Of course, I do have a question for you: When a project requires several bids or contracts, our board says they will look at them at home and email the decision to the community manager. Is it OK for them to do this? It does make sense, except the homeowners aren’t informed of the decision.
I asked our community manager if it was OK, and was told he/she is not a lawyer. By that answer I am thinking it is not OK, but I thought I would go to the expert.
Keep up the great work.
A: When bids are requested, the law requires them to be sealed and opened at a board meeting, at which time the amount of each bid is to be announced.
The problem with the current law is that neither the board nor the management company has the proper time to review them, let alone create a matrix to truly understand the bid, its cost and warranties.
In order to avoid delays in having projects started, the board can make a motion that the selection of the bid or contract will be done by email. Board members then have a time to review the bids and inform the other board members and their manager.
The selection of vendor can be sent to the homeowners by e-blast or included in the newsletter and/or website, and then at the next scheduled board meeting, the board decision can be announced.
Q: Can a Nevada homeowners association require homeowners who rent their homes to provide a tenant a signed copy of both the covenants, conditions and restrictions and lease to be kept on file?
There are many out-of-state owners who use rental agencies to manage their properties.
It seems most tenants actually have no clue to the CC&Rs and therefore cause many problems in the community. I was told by the management company that by law they are unable to ask for tenant or leasing information.
However, the president of the neighboring community has said that is absolutely not true, and that they require every single rental to provide both signed leases and signed CC&Rs to be kept on file with their management company. Who is correct? This has been a huge bone of contention among residents in our community.
A: Nevada Revised Statute 116.335 (4) does allow the association to require the unit owner to provide a copy of the lease or rental agreement. What the association cannot do is to charge a registration fee.
Q: During the election season, we had political candidates campaigning door to door. We have no soliciting signage posted at our gates. Neighbors are already complaining that some stranger is banging on their doors. They say they chose to live in a gated community so they wouldn’t have to tolerate such activity.
Some, and not just elderly residents, are also rightfully concerned about their personal safety. So, simple bottom-line question time. Does campaigning door to door constitute soliciting?

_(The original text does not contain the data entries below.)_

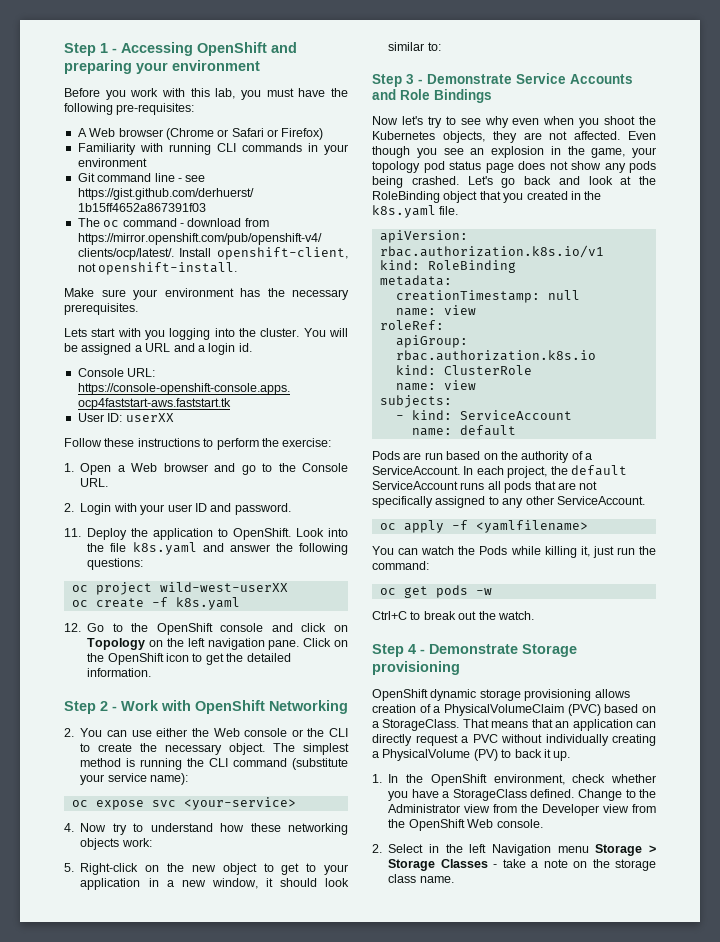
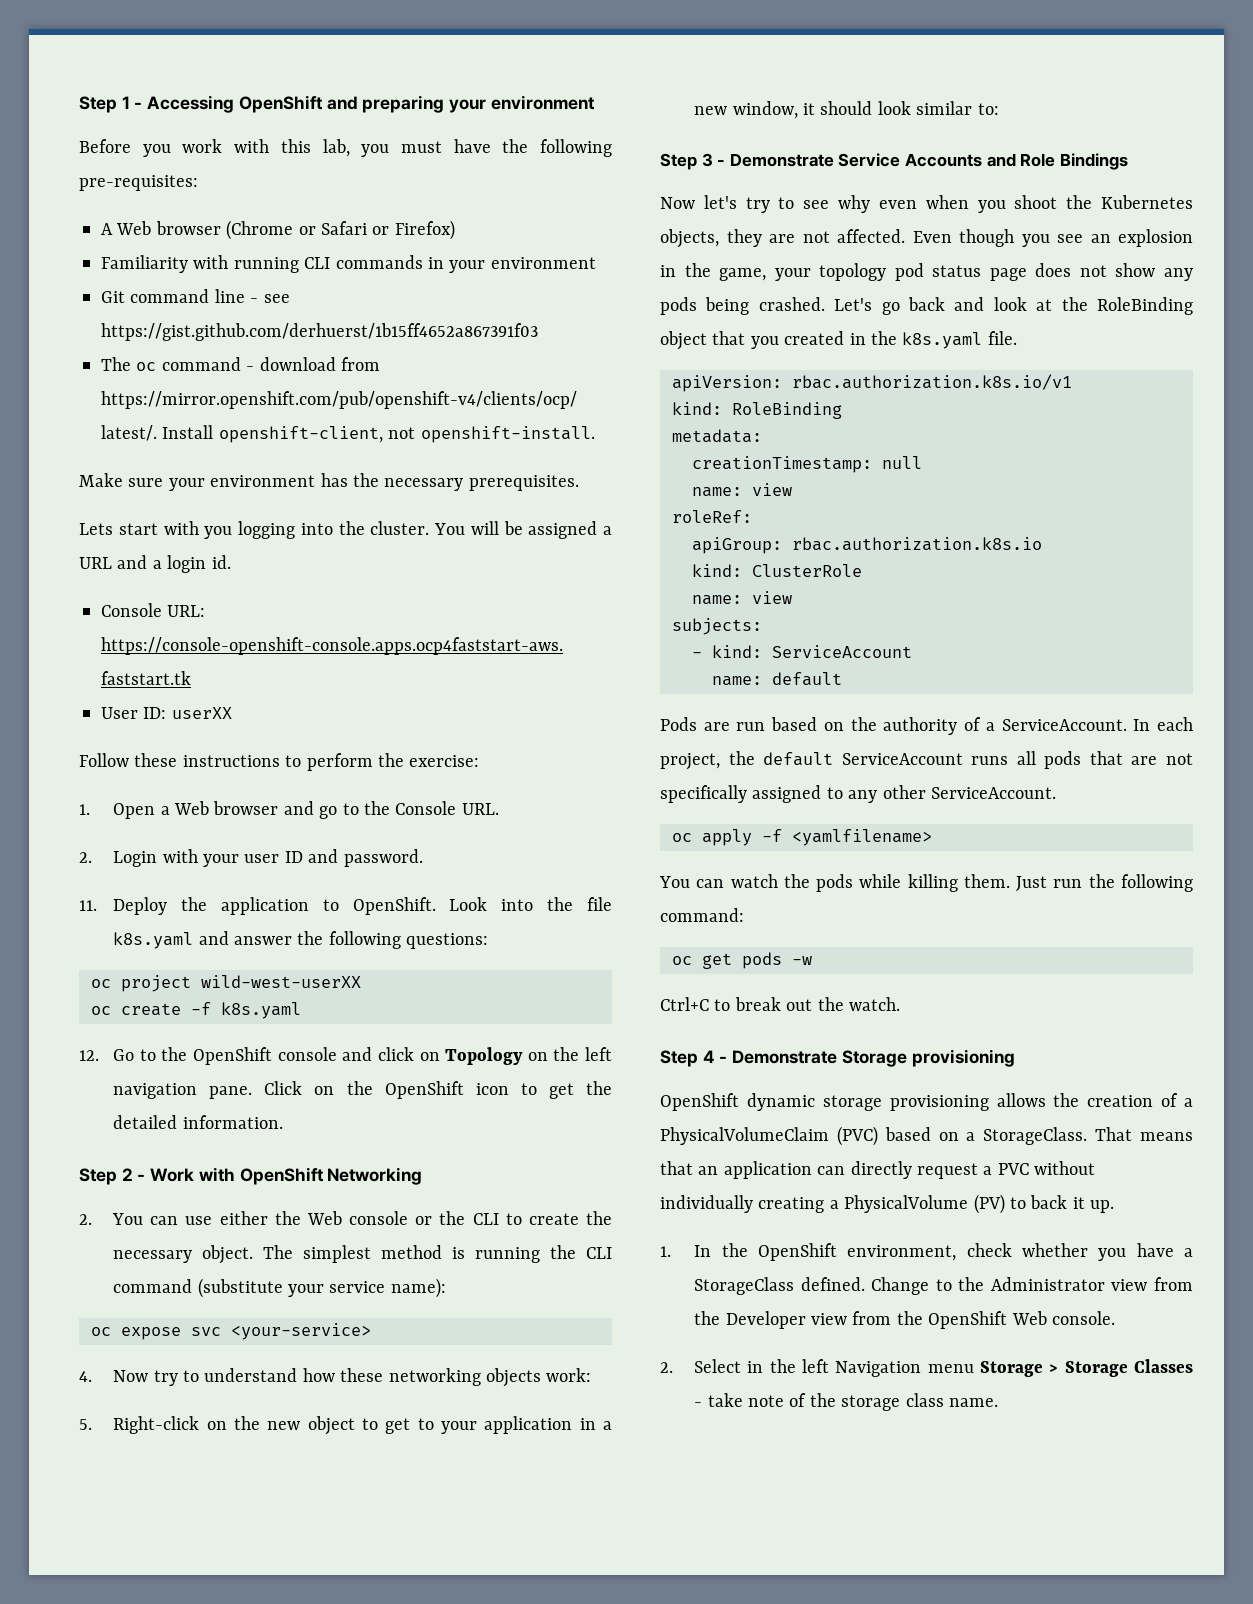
- You can watch the Pods while killing it, just run the command:
+ You can watch the pods while killing them. Just run the following command:
- OpenShift dynamic storage provisioning allows creation of a PhysicalVolumeClaim (PVC) based on a StorageClass.
+ OpenShift dynamic storage provisioning allows the creation of a PhysicalVolumeClaim (PVC) based on a StorageClass.
- 2. Select in the left Navigation menu Storage > Storage Classes - take a note on the storage class name.
+ 2. Select in the left Navigation menu Storage > Storage Classes - take note of the storage class name.

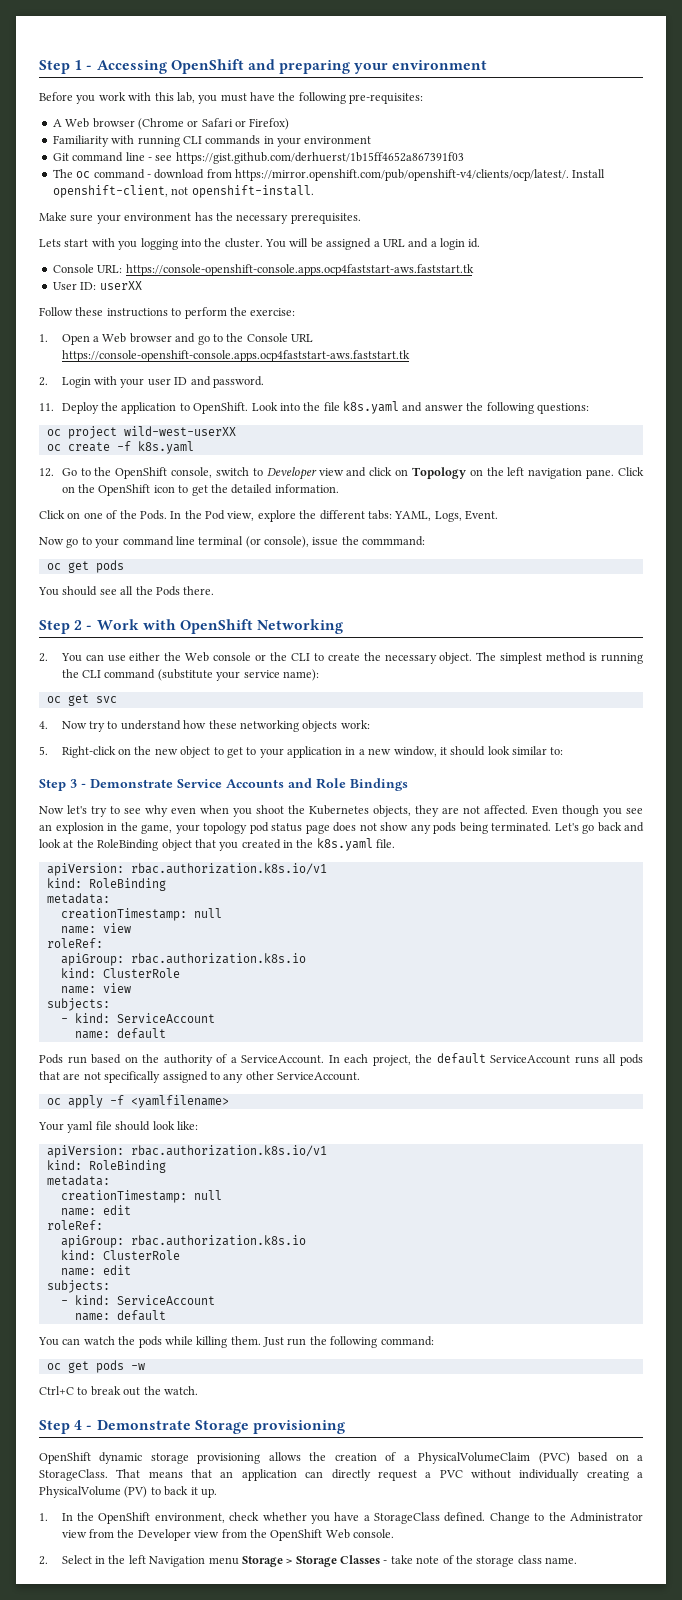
- 1. Open a Web browser and go to the Console URL.
+ 1. Open a Web browser and go to the Console URL https://console-openshift-console.apps.ocp4faststart-aws.faststart.tk
- 12. Go to the OpenShift console and click on Topology on the left navigation pane.
+ 12. Go to the OpenShift console, switch to Developer view and click on Topology on the left navigation pane.
+ Click on one of the Pods. In the Pod view, explore the different tabs: YAML, Logs, Event.
+ Now go to your command line terminal (or console), issue the commmand:
+ oc get pods
+ You should see all the Pods there.
- oc expose svc <your-service>
+ oc get svc
- Even though you see an explosion in the game, your topology pod status page does not show any pods being crashed.
+ Even though you see an explosion in the game, your topology pod status page does not show any pods being terminated.
- Pods are run based on the authority of a ServiceAccount.
+ Pods run based on the authority of a ServiceAccount.
+ Your yaml file should look like:
+ apiVersion: rbac.authorization.k8s.io/v1
+ kind: RoleBinding
+ metadata:
+ creationTimestamp: null
+ name: edit
+ roleRef:
+ apiGroup: rbac.authorization.k8s.io
+ kind: ClusterRole
+ name: edit
+ subjects:
+ - kind: ServiceAccount
+ name: default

A: NRS 116 does not address door-to-door campaigning. Homeowners would follow the policy set by the association as to whether it is allowed. Under NRS 116.325, the association cannot prohibit a unit owner from exhibiting one political sign on their property as long as the sign is not larger than 24 inches by 36 inches. Subsection 3 defines political signs to include any election of an association.
While a homeowner in your community may not be allowed to campaign door to door, homeowners could have a sign to vote for a specific candidate on their property (not common area).